Transcript

Amanda Agati:

In this edition of "#AddingAlpha," we take a closer look at Q1 earning season for the S&P 500, and make some observations about what it may mean for the rest of 2022.

First quarter earnings season is underway and what's really different from recent quarters is that we have to deal with negative growth rates in some sectors and industries, really for the first time in the pandemic era.

We've even had about 100 basis points of negative revisions before earning season even began.

But that doesn't mean earnings are starting to become a head wind for the market.

So let's dive right in to better understand why earnings actually remain a bright spot for markets, especially in an environment where we're searching for positive catalysts.

When you're coming off record-breaking tough comparisons from last year, by definition the math alone is going to make it very challenging in terms of a backdrop to beat this year.

Layer on top of that a dynamic of perfect stream of macro head winds, and it really makes for a much more fragile backdrop compared to just a year ago.

That's why earnings growth is so important to the path forward.

For Q1, we're looking at about 7% growth for the S&P 500, but that growth is almost entirely due to the energy sector, so it's yet another quarter of very narrowly led growth, and narrow leadership in general has been a recurring theme over the course of the pandemic.

We just haven't seen a broad based acceleration since the recovery began, it's been choppy and it's really in part what has led to a continued high volatility regime.

Just four sectors saw positive revisions coming in to earning season, and they were energy, technology, real estate, and utilities, AKA three really small sectors, and, of course, perennial tech leading the charge.

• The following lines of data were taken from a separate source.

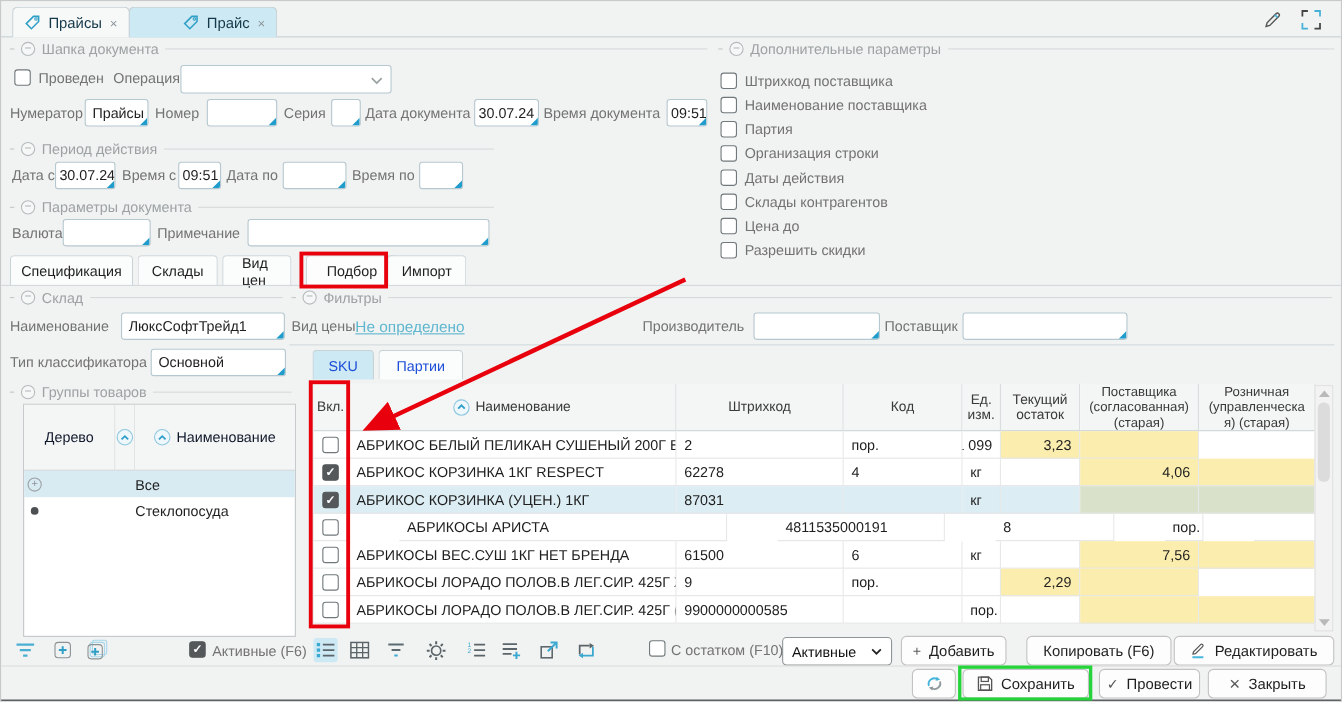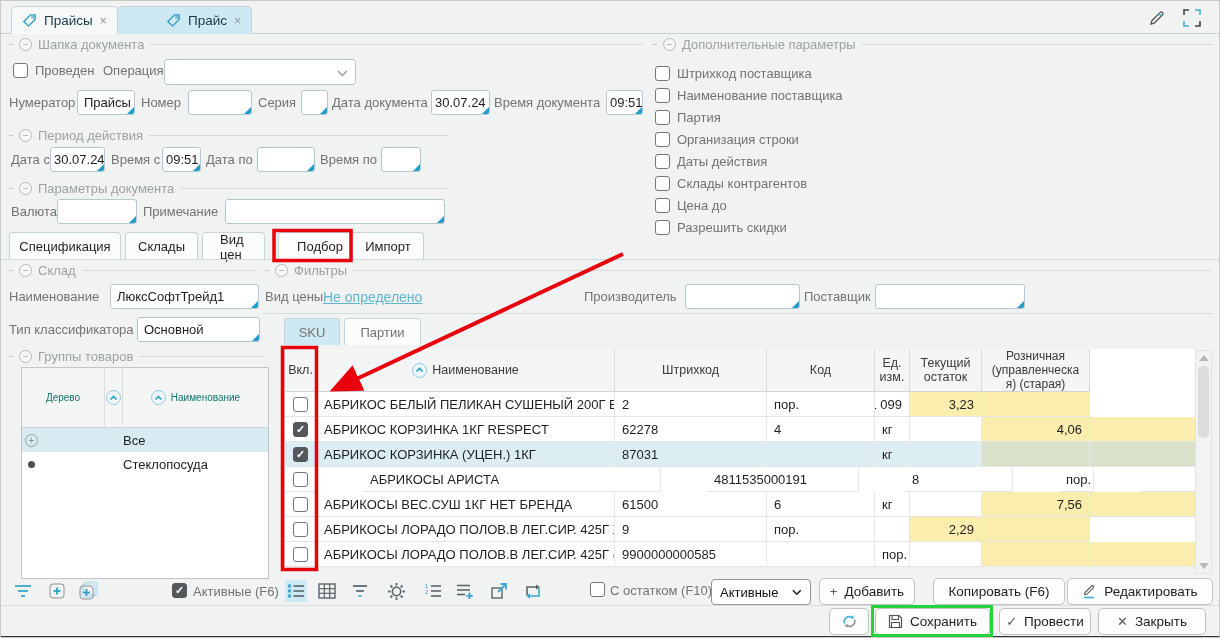--- a/index.html
+++ b/index.html
@@ -39,7 +39,7 @@
         border:1px solid #c8d3d7;border-bottom:none;border-radius:4px 4px 0 0;font-size:13px;color:#1f1f1f;
         background:#fbfcfc;box-sizing:border-box;}
   .stab{position:absolute;height:27px;display:flex;align-items:center;justify-content:center;
-        border:1px solid #c8d3d7;border-bottom:none;border-radius:4px 4px 0 0;font-size:13px;color:#737373;
+        border:1px solid #c8d3d7;border-bottom:none;border-radius:4px 4px 0 0;font-size:13px;color:#1d4ed8;
         background:#fbfcfc;box-sizing:border-box;}
   .stab.active{background:#cde9f3;}
   .hline{position:absolute;height:1px;background:#d3dadd;}

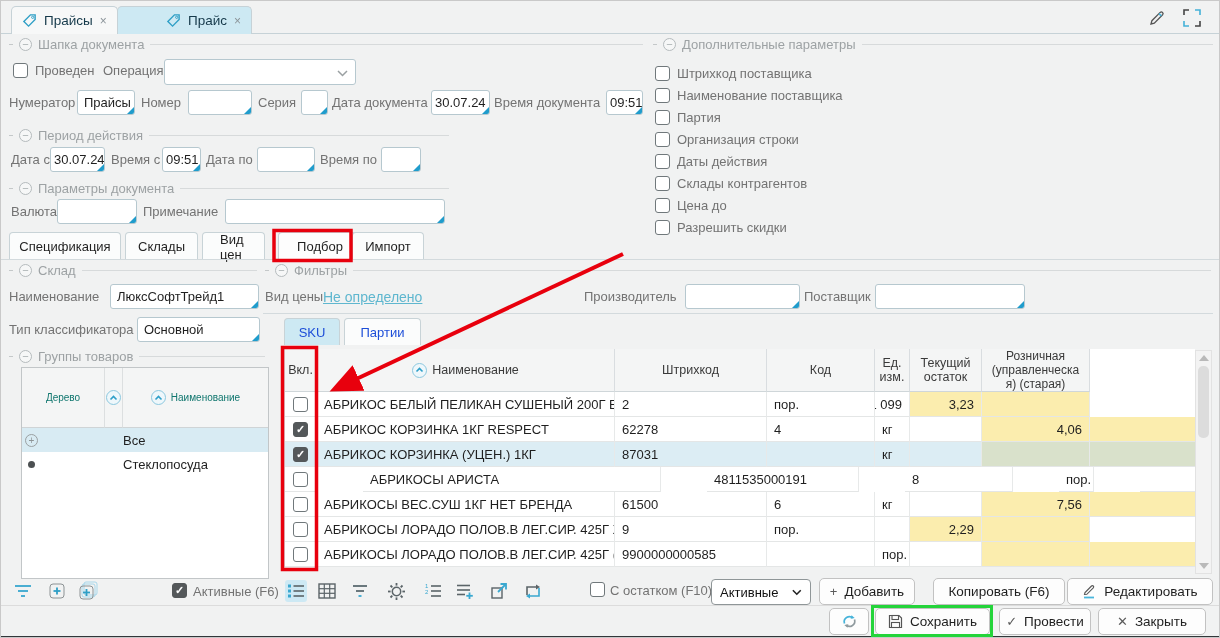--- a/index.html
+++ b/index.html
@@ -354,6 +354,9 @@
 изм.</span></div>
       <div><span>Текущий
 остаток</span></div>
+      <div style="font-size:12px;"><span>Поставщика
+(согласованная)
+(старая)</span></div>
       <div style="font-size:12px;"><span>Розничная
 (управленческа
 я) (старая)</span></div>

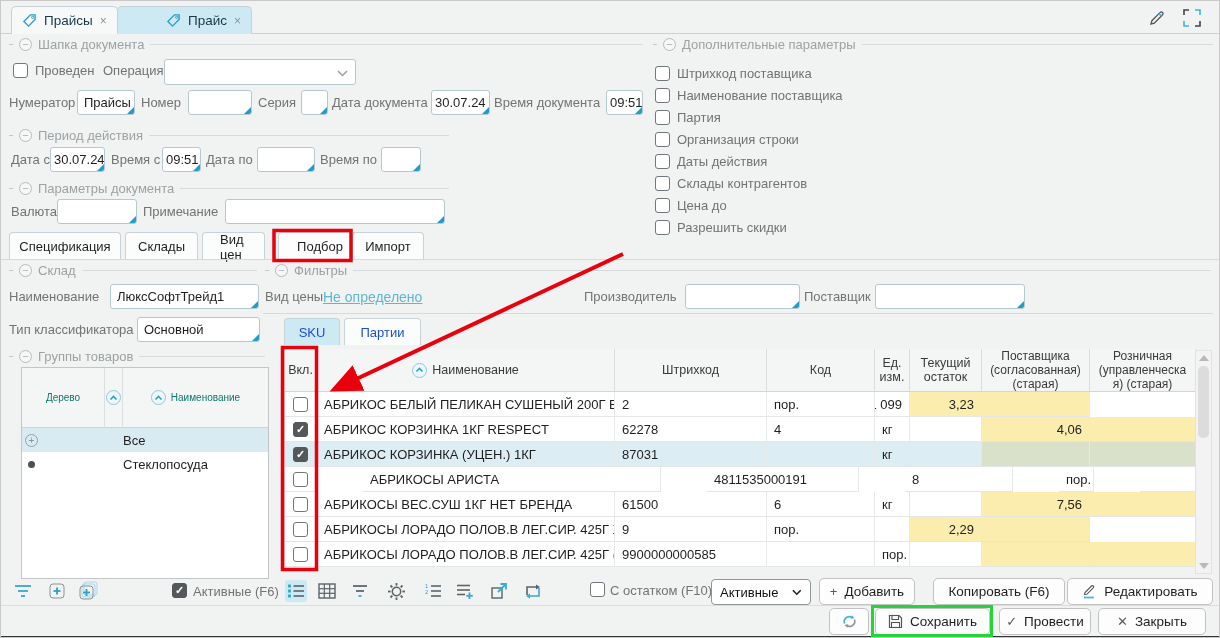--- a/index.html
+++ b/index.html
@@ -52,7 +52,7 @@
         border:1px solid #c2c6c8;box-sizing:border-box;}
   .tree .hcell{position:absolute;top:0;height:60px;background:#f4f5f5;border-right:1px solid #dcdfe0;
         border-bottom:1px solid #cfd4d6;box-sizing:border-box;display:flex;align-items:center;justify-content:center;
-        gap:5px;font-size:10px;color:#0f766e;}
+        gap:5px;font-size:13px;color:#0f172a;}
   .trrow{position:absolute;left:0;width:246px;height:24px;display:flex;align-items:center;font-size:13px;color:#1f1f1f;}
   .trrow.sel{background:#d8ebf3;}
   .plus-circ{width:13px;height:13px;border:1px solid #9aa0a2;border-radius:50%;color:#8e9496;font-size:10px;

Four sectors had outright negative growth estimates to start, and they were financials, consumer discretionary, staples, and communication services.

The themes were really focused on for earnings calls and company guidance, revolve around the impacts from commodity prices in the energy complex, continued supply chain bottlenecks and disruptions, continued COVID lockdowns in Asia, any notable fallout from Russian sanctions, and of course, Fed policy tightening.

There's no shortage of material for us to be focused on this earning season.

Revenue growth is still tracking at just under 11% for the S&P 500 but margins are already near their all-time highs.

So, a key question for us is, how much more can companies continue to pass through higher input and wage costs?

Q1 is absolutely the toughest quarter of the year and will be very telling in terms of profitability and margin impacts.

With growth decelerating overall, that tail wind of margin expansion is also beginning to fade.

The good news is that so far in earning season, the beat rate is tracking about 300 basis points ahead of the long-term average, so that is really helping revisions chart a path higher.

For 2022, we're now looking at about 10% growth for the S&P 500.

Definitely a solid result, but a much more measured pace of growth than 2021's monster 50% growth year.

Revisions are grinding higher, which you really wouldn't expect to see if the outlook was materially worsening from here.

So that gives us hope that the rest of this year can chart a path higher.

While we got a substantial valuation multiple reset in Q1 with the market correction, we're now sitting at about an 18 times forward P/E, and so even at this level, the market is not priced for a major contraction in the economy, or a Fed that goes too far.

So investors really need to beware of those two major risks.

Absent a resolution in Russia/Ukraine and/or more clarity that the Fed isn't going to go too far or be too aggressive in terms of its policy stance, we still believe the solid underlying fundamentals

won't be enough to overcome the stiff head winds based on the macro backdrop in the short run.

As a result, we think the high volatility regime dominates what is otherwise shaping up to be a very positive earning season.